Anyscale aims to put the power of modern compute into the hands of every developer. In order to do so sustainably, enterprises need to implement reasonable controls to facilitate innovation while preventing impending AI sprawl and overspending. To support this mission, we are excited to introduce new enterprise governance and observability tools that help organizations better control their AI infrastructure, understand their infrastructure utilization, and improve their ML workloads' efficiency.
Anyscale customers get comprehensive insights into their infrastructure, helping them optimize compute resources and application performance. By gathering data from AI workloads, Anyscale increases visibility into how resources are used across clouds and compute resources, making it easier for teams to identify inefficiencies and enhance utilization.

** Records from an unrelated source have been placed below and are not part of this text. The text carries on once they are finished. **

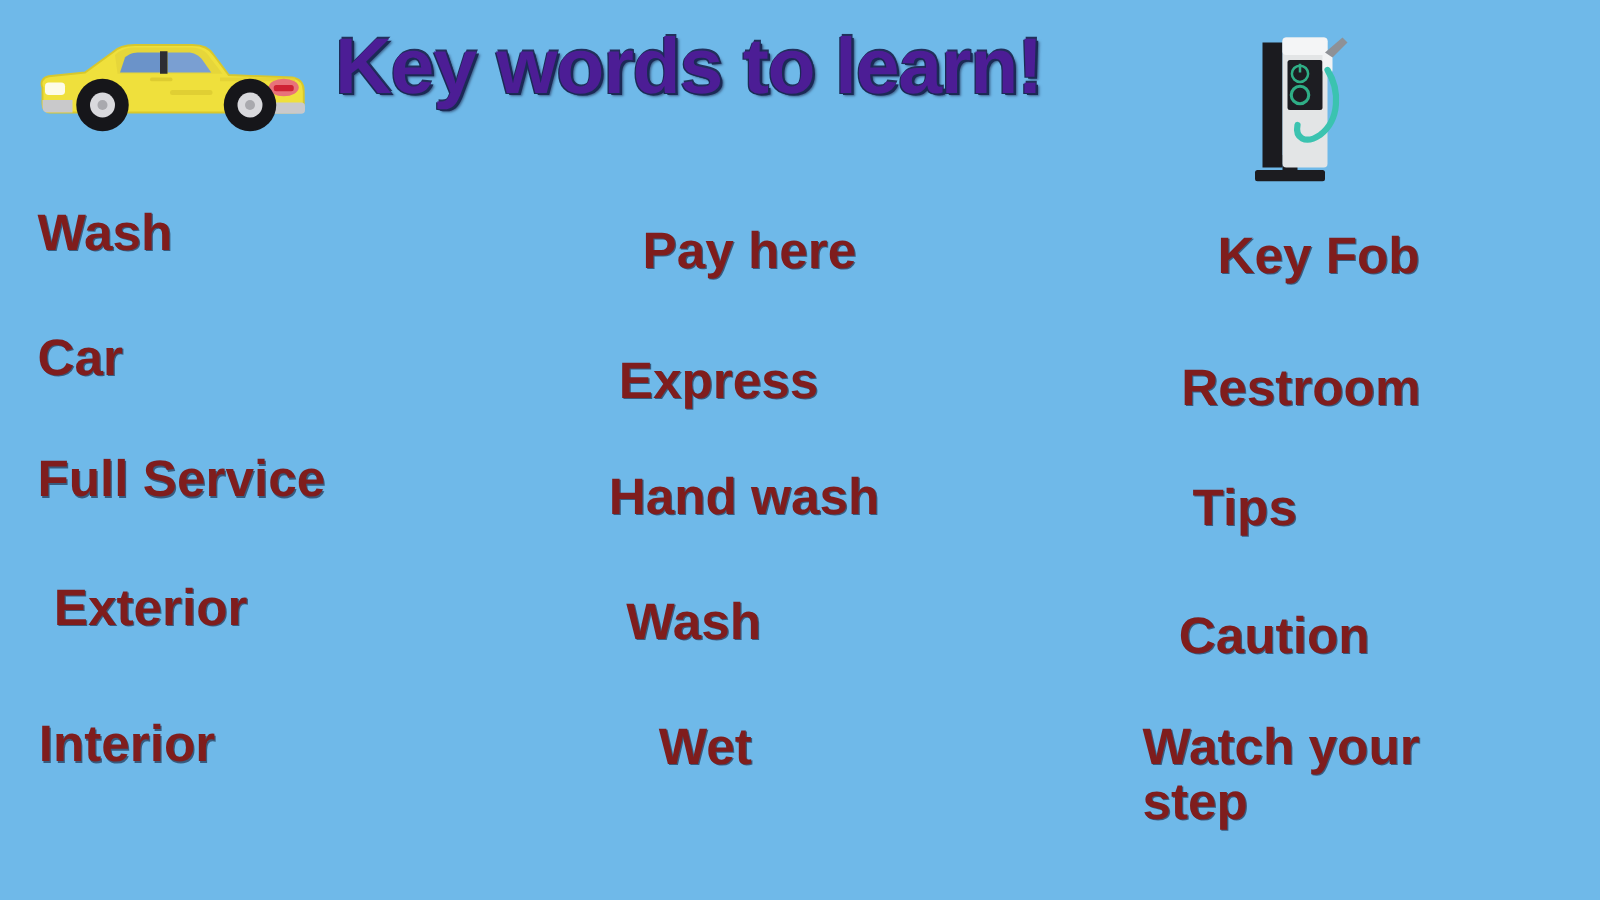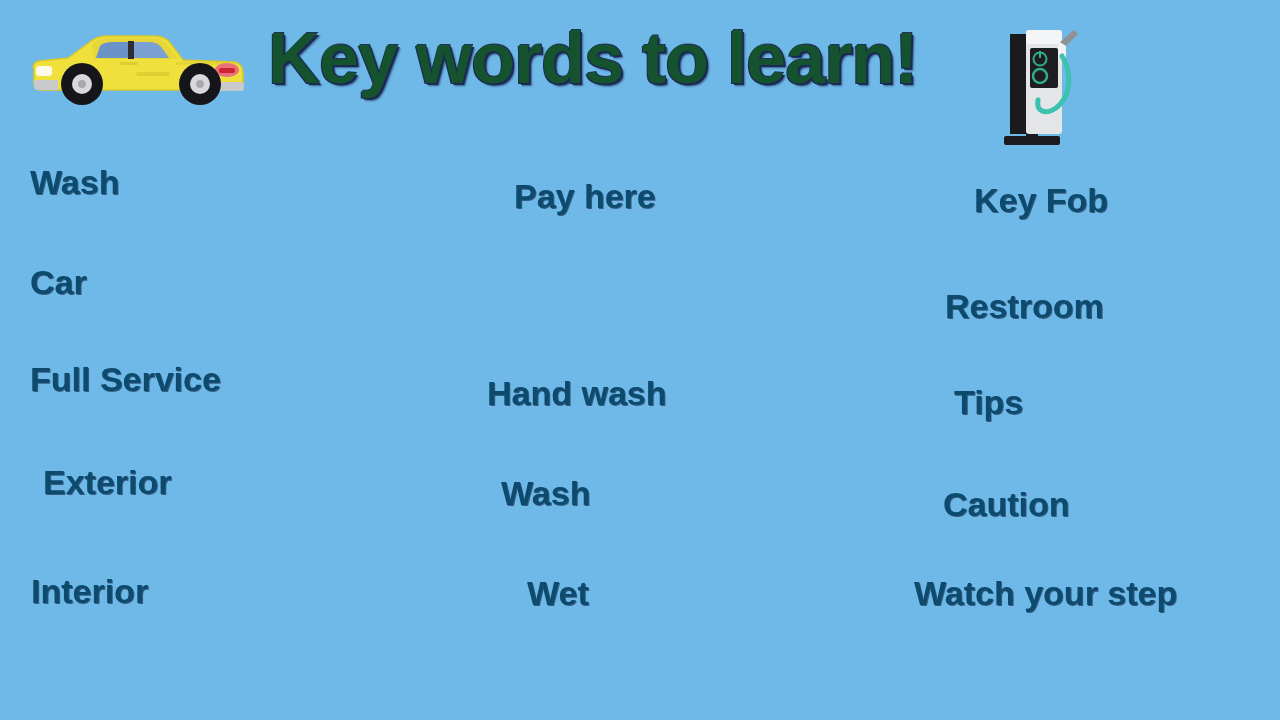--- a/index.html
+++ b/index.html
@@ -32,10 +32,10 @@
     position: absolute;
     left: 268px;
     top: 22px;
-    font-size: 72px;
+    font-size: 63px;
     font-weight: bold;
     line-height: 1;
-    color: #14532d;
+    color: #4c1d95;
     letter-spacing: -1px;
     white-space: nowrap;
     text-shadow:

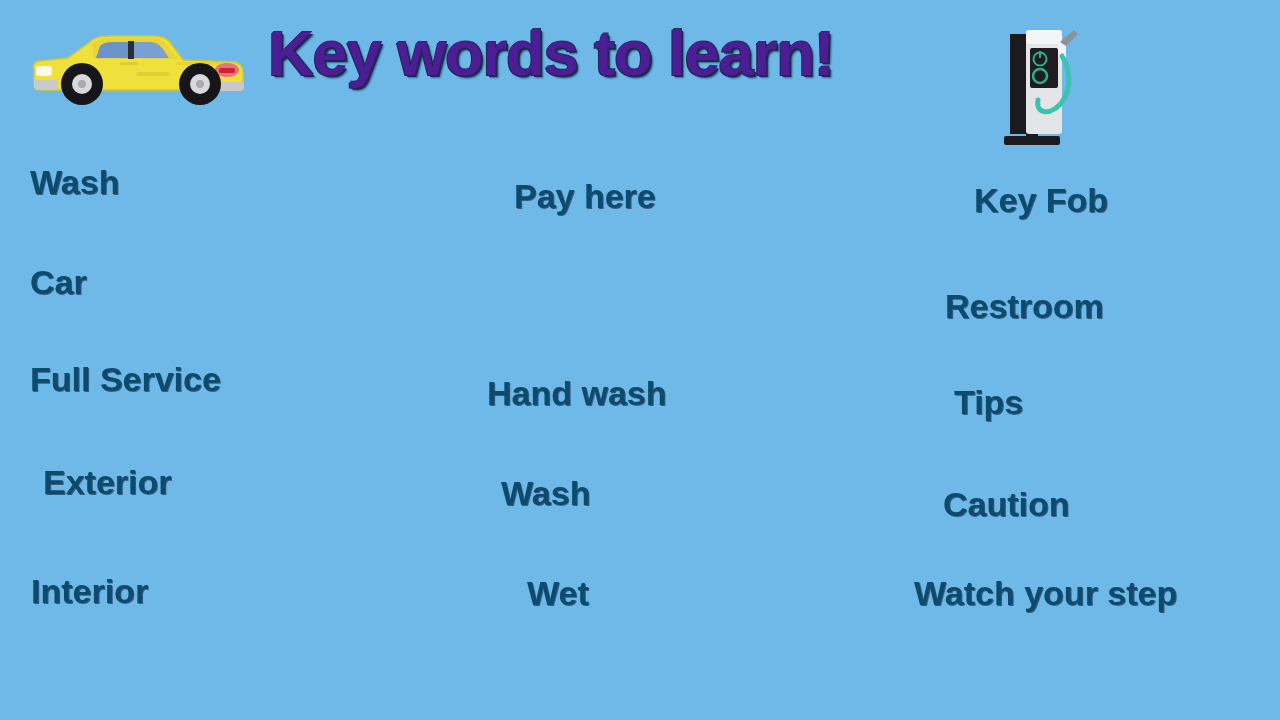--- a/index.html
+++ b/index.html
@@ -73,9 +73,9 @@
   }
   .word {
     position: absolute;
-    color: #0c4a6e;
+    color: #7f1d1d;
     font-weight: bold;
-    font-size: 34px;
+    font-size: 41px;
     line-height: 1.08;
     white-space: pre-line;
     text-shadow: 1px 1px 0 rgba(10,15,40,0.55);

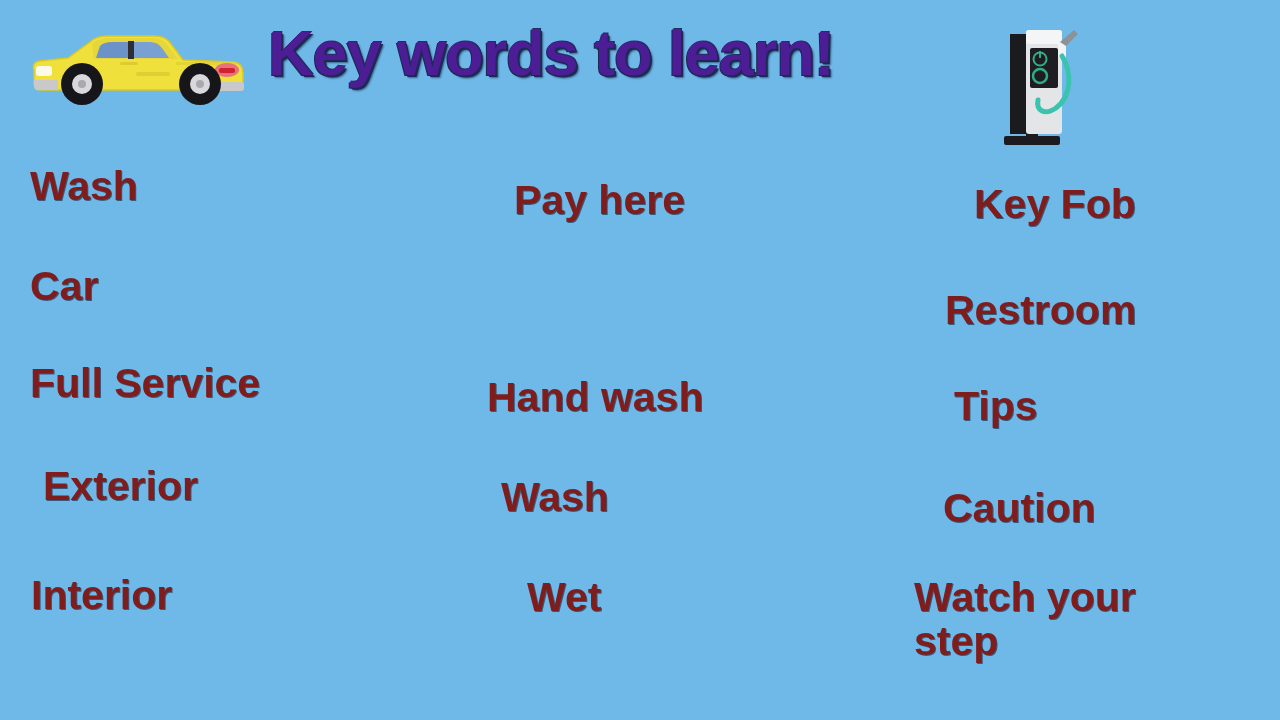--- a/index.html
+++ b/index.html
@@ -183,6 +183,7 @@
     <div class="word c1r5">Interior</div>
 
     <div class="word c2r1">Pay here</div>
+    <div class="word c2r2">Express</div>
     <div class="word c2r3">Hand wash</div>
     <div class="word c2r4">Wash</div>
     <div class="word c2r5">Wet</div>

Anyscale offers a holistic view of compute utilization, showing aggregate resource usage across all jobs, services, and workspaces. This transparency helps teams easily identify the most and least utilized clusters, spot underutilized machines, and make decisions about reallocating resources or adjusting provisioning.
Key features include:
Cluster-wide visibility: See metrics for jobs, workspaces, and services, including how resources like CPU, GPU, and memory are being utilized.
Spot utilization insights: Understand how efficiently spot instances are used, and track spot preemptions to identify patterns.
Ray telemetry: Understand Ray metrics across multiple clusters even after the clusters are terminated.
Anyscale’s tools include Resource Quotas to give platform administrators granular control over the allocation and usage of cloud resources across their organization.
With resource quotas, teams can set hard limits on resources such as the number of instances, CPU cores, and GPUs with the ability to set quotas on the specific types of GPUs. These controls help to keep projects within budget and avoid unexpected overages. Resource quotas provide a flexible method of creating guardrails for different projects and users by taking into account all active resources.
Traditional methods would restrict who can define the types of resources or the number of experiments that can be run at a time. However with Ray and Anyscale, users are able to run many small experiments or larger experiments in a way that provides guardrails without inhibiting innovation. In addition, this new tool enables teams to balance resource allocation across various users, ensuring fair usage and preventing resource hogging.
Key Benefits:
Cost Control: Set hard limits to prevent over-consumption of cloud resources.
Fair Allocation: Provide teams and projects the resources they need without waste.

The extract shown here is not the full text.